** Opening Data supplied block **

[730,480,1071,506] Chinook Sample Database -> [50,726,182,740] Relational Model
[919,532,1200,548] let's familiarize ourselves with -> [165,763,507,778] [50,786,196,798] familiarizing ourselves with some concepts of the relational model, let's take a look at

** Closing Data supplied block **
** Opening Data supplied block **

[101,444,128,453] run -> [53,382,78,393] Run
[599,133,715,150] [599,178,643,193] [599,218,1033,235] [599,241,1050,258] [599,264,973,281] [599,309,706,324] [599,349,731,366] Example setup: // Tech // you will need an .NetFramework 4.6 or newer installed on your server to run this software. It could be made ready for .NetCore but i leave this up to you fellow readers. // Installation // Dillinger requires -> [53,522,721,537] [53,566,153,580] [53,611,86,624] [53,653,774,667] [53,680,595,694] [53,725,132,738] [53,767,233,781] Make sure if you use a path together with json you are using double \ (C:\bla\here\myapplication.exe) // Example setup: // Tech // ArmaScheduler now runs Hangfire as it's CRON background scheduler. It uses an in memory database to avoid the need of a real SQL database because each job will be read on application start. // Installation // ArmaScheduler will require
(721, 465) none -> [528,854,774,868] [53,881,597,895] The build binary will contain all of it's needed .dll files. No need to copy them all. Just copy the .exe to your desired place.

** Closing Data supplied block **
** Opening Data supplied block **

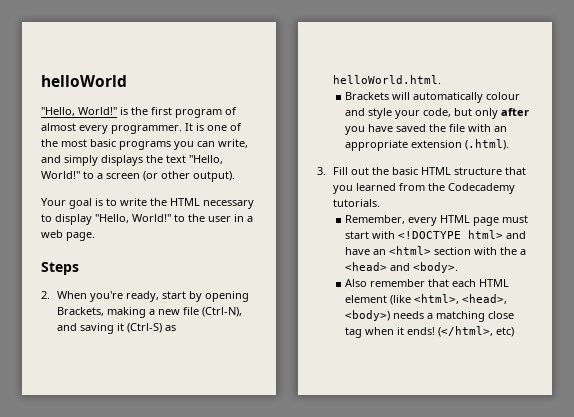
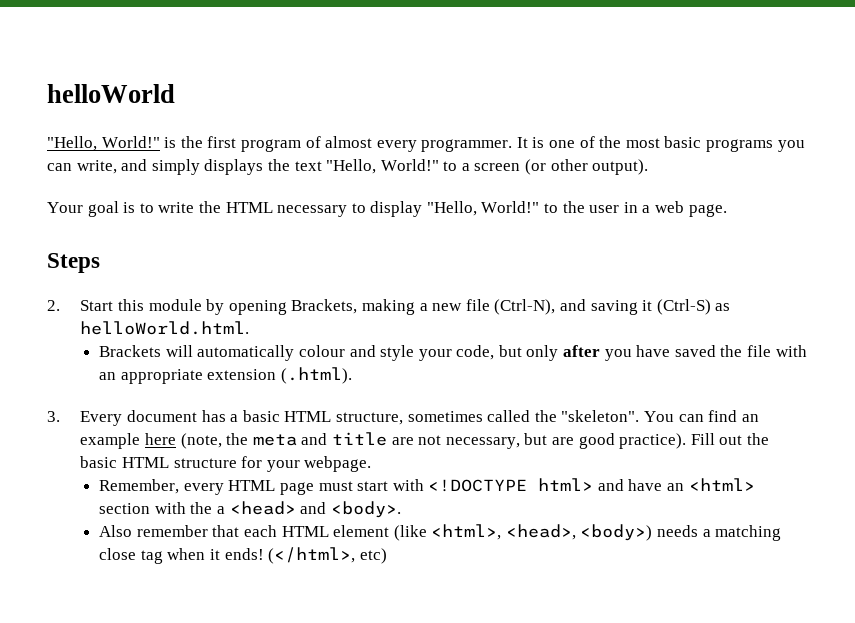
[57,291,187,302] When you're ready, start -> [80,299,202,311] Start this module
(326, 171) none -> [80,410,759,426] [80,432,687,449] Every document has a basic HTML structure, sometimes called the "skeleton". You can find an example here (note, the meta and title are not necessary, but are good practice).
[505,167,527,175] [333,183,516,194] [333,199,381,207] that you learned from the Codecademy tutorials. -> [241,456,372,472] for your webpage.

** Closing Data supplied block **

Your response should be each line that includes the word "none", copied from the records.

(721, 465) none -> [528,854,774,868] [53,881,597,895] The build binary will contain all of it's needed .dll files. No need to copy them all. Just copy the .exe to your desired place.
(326, 171) none -> [80,410,759,426] [80,432,687,449] Every document has a basic HTML structure, sometimes called the "skeleton". You can find an example here (note, the meta and title are not necessary, but are good practice).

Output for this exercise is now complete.